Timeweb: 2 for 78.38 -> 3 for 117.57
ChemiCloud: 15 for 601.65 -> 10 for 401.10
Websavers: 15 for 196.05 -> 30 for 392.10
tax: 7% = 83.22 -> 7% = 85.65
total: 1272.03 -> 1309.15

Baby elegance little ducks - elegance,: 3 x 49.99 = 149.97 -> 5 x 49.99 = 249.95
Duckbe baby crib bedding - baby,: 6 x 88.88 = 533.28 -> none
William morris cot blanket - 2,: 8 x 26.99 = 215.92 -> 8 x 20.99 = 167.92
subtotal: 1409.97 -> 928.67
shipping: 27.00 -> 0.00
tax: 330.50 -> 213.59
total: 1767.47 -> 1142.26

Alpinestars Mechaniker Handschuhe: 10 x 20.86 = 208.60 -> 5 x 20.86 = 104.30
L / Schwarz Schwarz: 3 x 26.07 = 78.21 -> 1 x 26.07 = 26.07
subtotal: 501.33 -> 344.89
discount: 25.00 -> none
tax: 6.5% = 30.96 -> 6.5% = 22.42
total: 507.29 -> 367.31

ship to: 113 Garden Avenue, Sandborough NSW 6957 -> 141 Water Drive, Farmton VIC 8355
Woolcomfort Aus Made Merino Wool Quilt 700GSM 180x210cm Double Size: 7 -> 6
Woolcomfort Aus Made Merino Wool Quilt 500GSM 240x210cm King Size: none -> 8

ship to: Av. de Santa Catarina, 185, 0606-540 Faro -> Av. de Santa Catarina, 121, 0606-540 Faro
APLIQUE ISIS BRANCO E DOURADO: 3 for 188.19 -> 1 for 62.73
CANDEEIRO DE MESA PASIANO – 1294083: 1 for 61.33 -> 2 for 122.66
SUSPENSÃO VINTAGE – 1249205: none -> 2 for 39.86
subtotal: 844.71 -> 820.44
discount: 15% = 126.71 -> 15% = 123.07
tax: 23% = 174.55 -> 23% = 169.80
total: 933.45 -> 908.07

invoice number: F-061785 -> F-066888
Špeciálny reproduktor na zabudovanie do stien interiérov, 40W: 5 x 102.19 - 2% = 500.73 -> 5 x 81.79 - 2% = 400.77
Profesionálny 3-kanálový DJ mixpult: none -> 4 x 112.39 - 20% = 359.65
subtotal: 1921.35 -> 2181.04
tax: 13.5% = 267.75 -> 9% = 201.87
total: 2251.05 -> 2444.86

+===+

Problem description: When a line in the listing has the word "none", return that line.

Reply to the task:
Duckbe baby crib bedding - baby,: 6 x 88.88 = 533.28 -> none
discount: 25.00 -> none
Woolcomfort Aus Made Merino Wool Quilt 500GSM 240x210cm King Size: none -> 8
SUSPENSÃO VINTAGE – 1249205: none -> 2 for 39.86
Profesionálny 3-kanálový DJ mixpult: none -> 4 x 112.39 - 20% = 359.65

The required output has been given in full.